(Beginning of Source information)

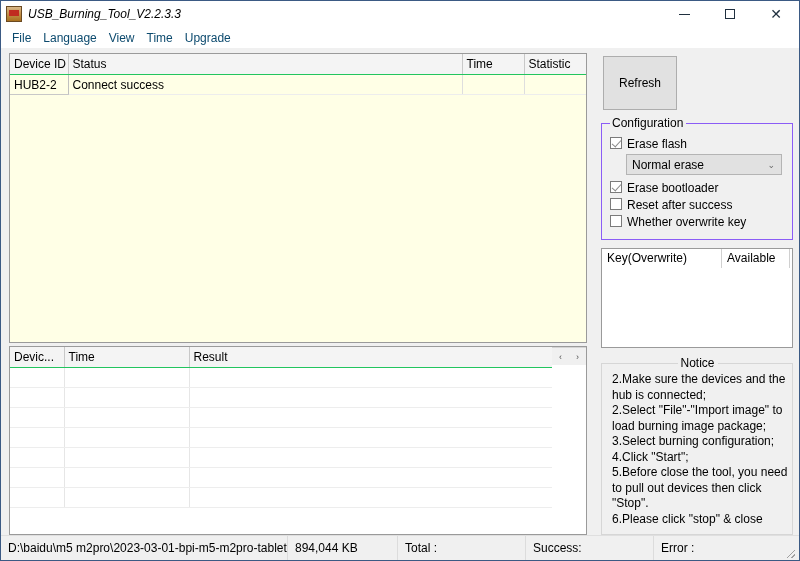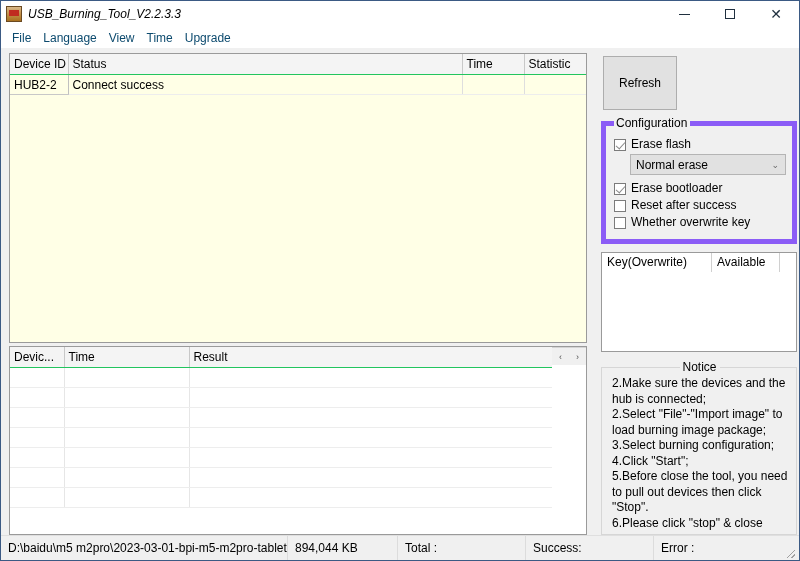"Configuration" fieldset.group { border: 5px solid #8b5cf6 -> 1px solid #8b5cf6 }
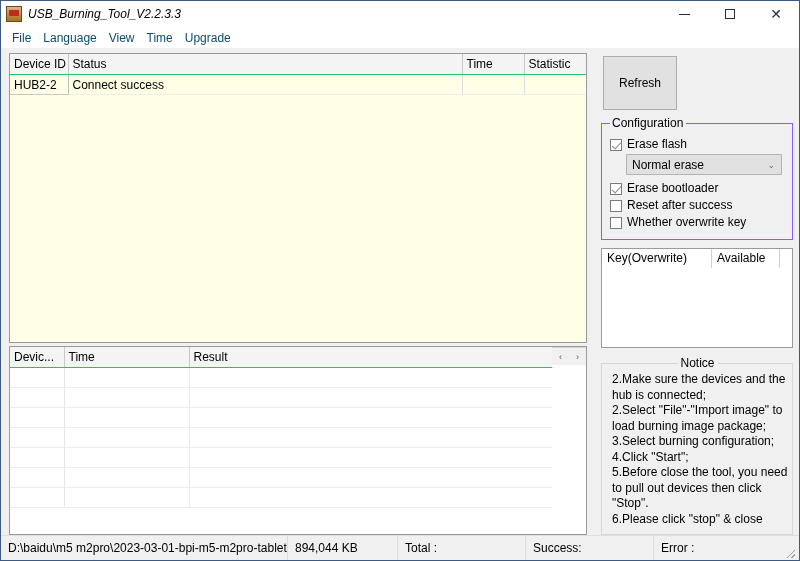"Erase flash" .chk-line { align-items: flex-end -> flex-start }
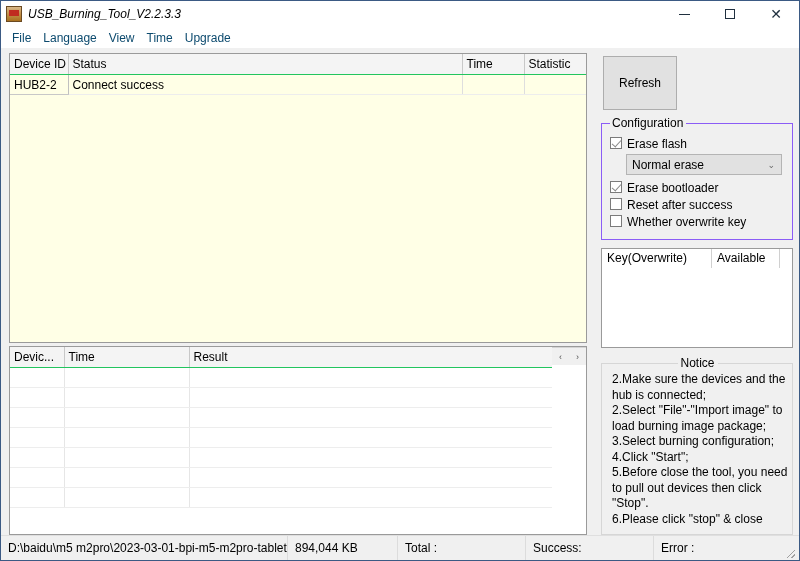"Key(Overwrite)" div { width: 110px -> 120px }
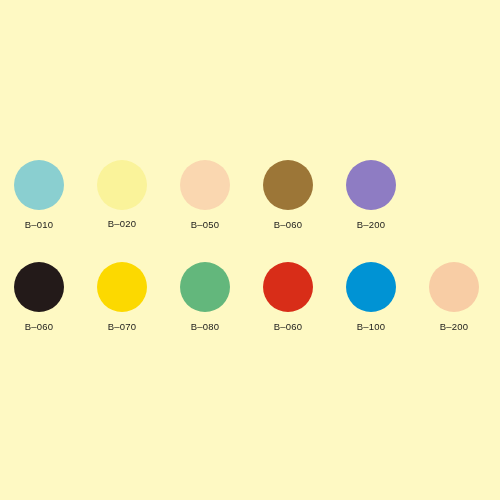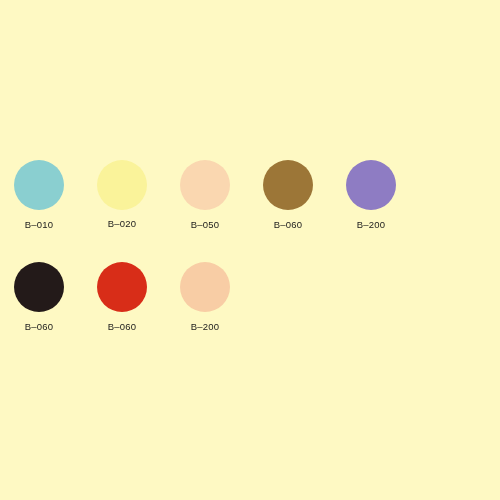"B–070" div.swatch-cell { html: none -> <div> <span></span> <span>B–070</span> </div> }
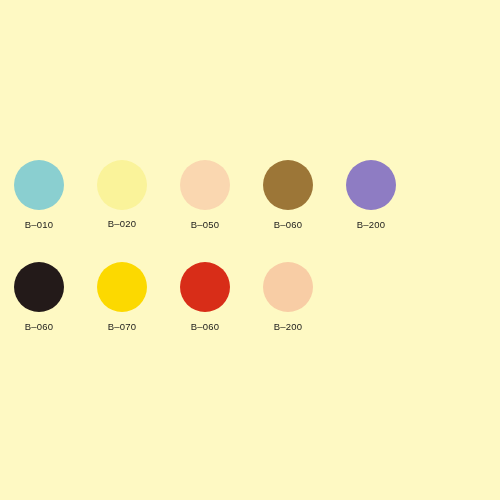"B–080" div.swatch-cell { html: none -> <div> <span></span> <span>B–080</span> </div> }
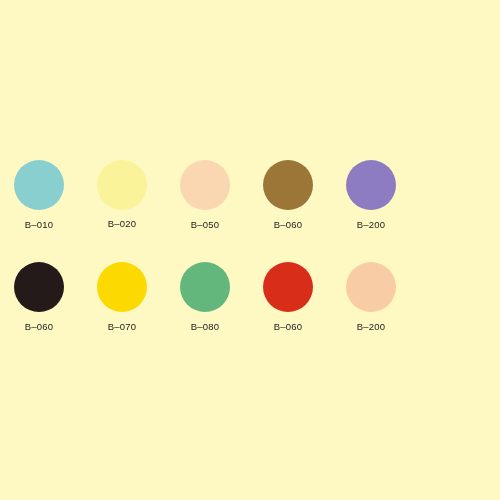"B–100" div.swatch-cell { html: none -> <div> <span></span> <span>B–100</span> </div> }
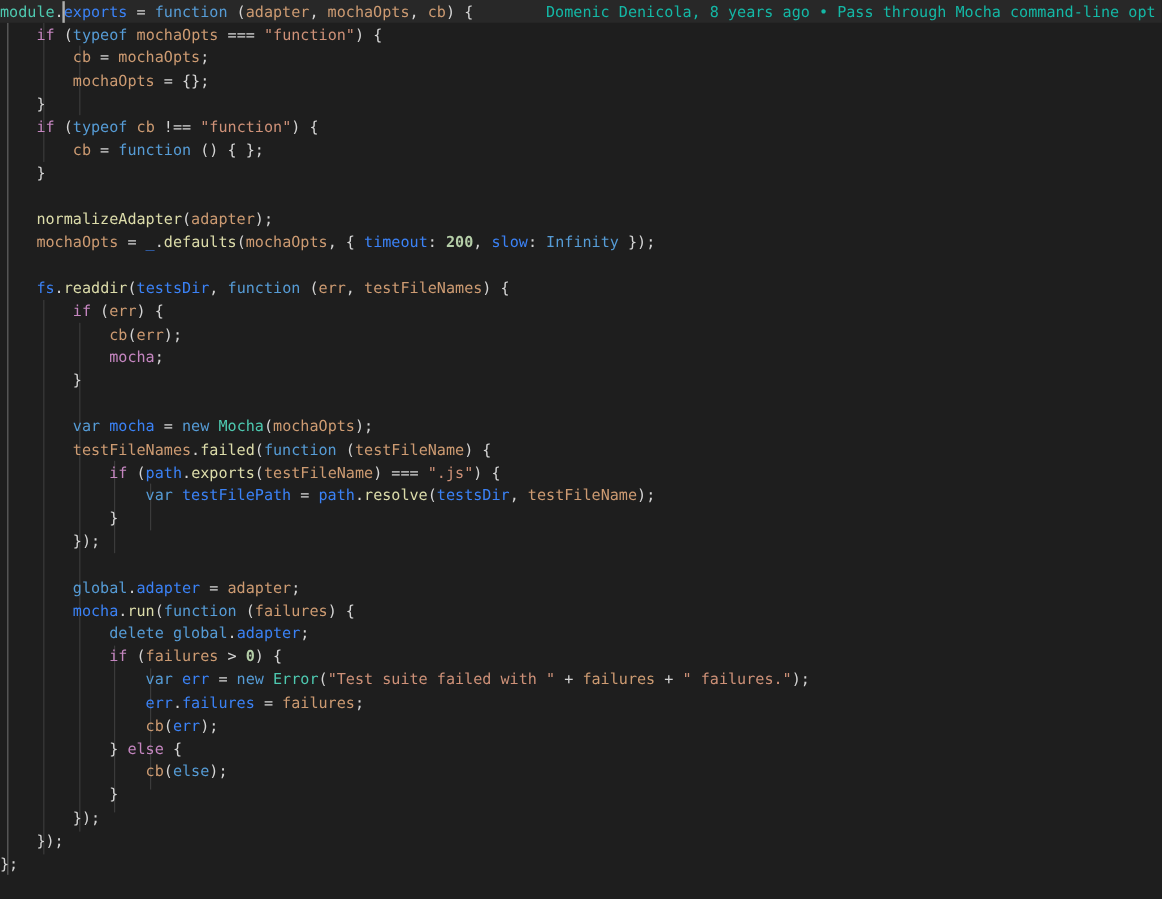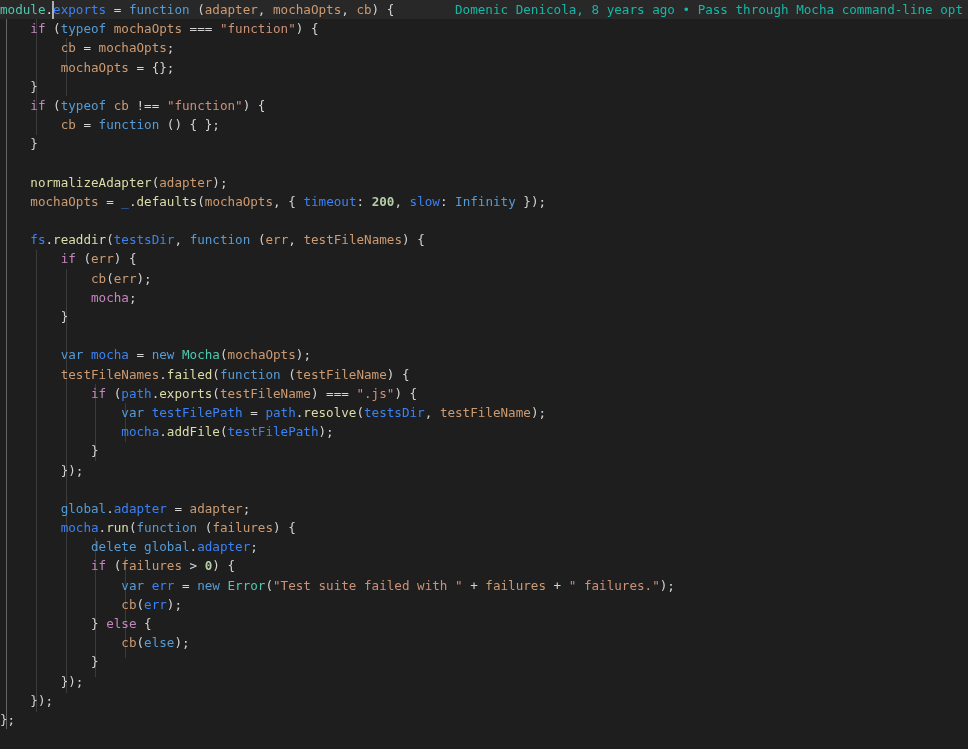"mocha.addFile(testFilePath);" div.line { html: <div><span> </span><span>mocha</span><span>.</span><span>addFile</span><span>(</span><span>testFilePath</span><span>);</span></div> -> none }
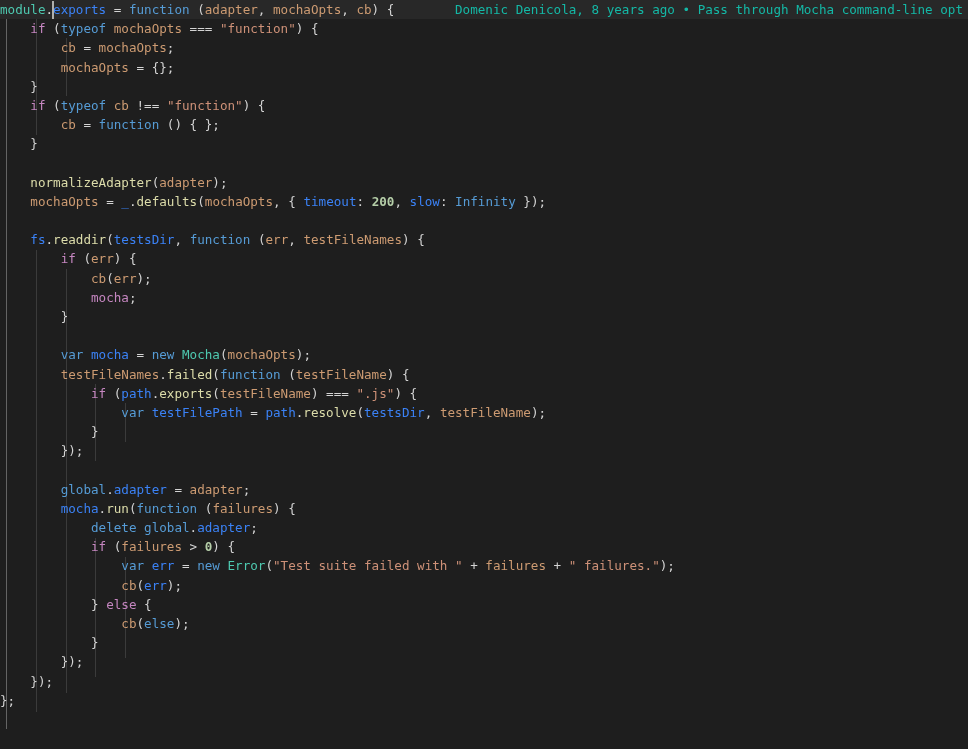"err.failures = failures;" div.line { html: none -> <div><span> </span><span>err</span><span>.</span><span>failures</span><span> = </span><span>failures</span><span>;</span></div> }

(End of Source information)

Should a record include a picture, omit it from your copy and return the rest unchanged.

▶ Output
"Configuration" fieldset.group { border: 5px solid #8b5cf6 -> 1px solid #8b5cf6 }
"Erase flash" .chk-line { align-items: flex-end -> flex-start }
"Key(Overwrite)" div { width: 110px -> 120px }
"B–070" div.swatch-cell { html: none -> <div> <span></span> <span>B–070</span> </div> }
"B–080" div.swatch-cell { html: none -> <div> <span></span> <span>B–080</span> </div> }
"B–100" div.swatch-cell { html: none -> <div> <span></span> <span>B–100</span> </div> }
"mocha.addFile(testFilePath);" div.line { html: <div><span> </span><span>mocha</span><span>.</span><span>addFile</span><span>(</span><span>testFilePath</span><span>);</span></div> -> none }
"err.failures = failures;" div.line { html: none -> <div><span> </span><span>err</span><span>.</span><span>failures</span><span> = </span><span>failures</span><span>;</span></div> }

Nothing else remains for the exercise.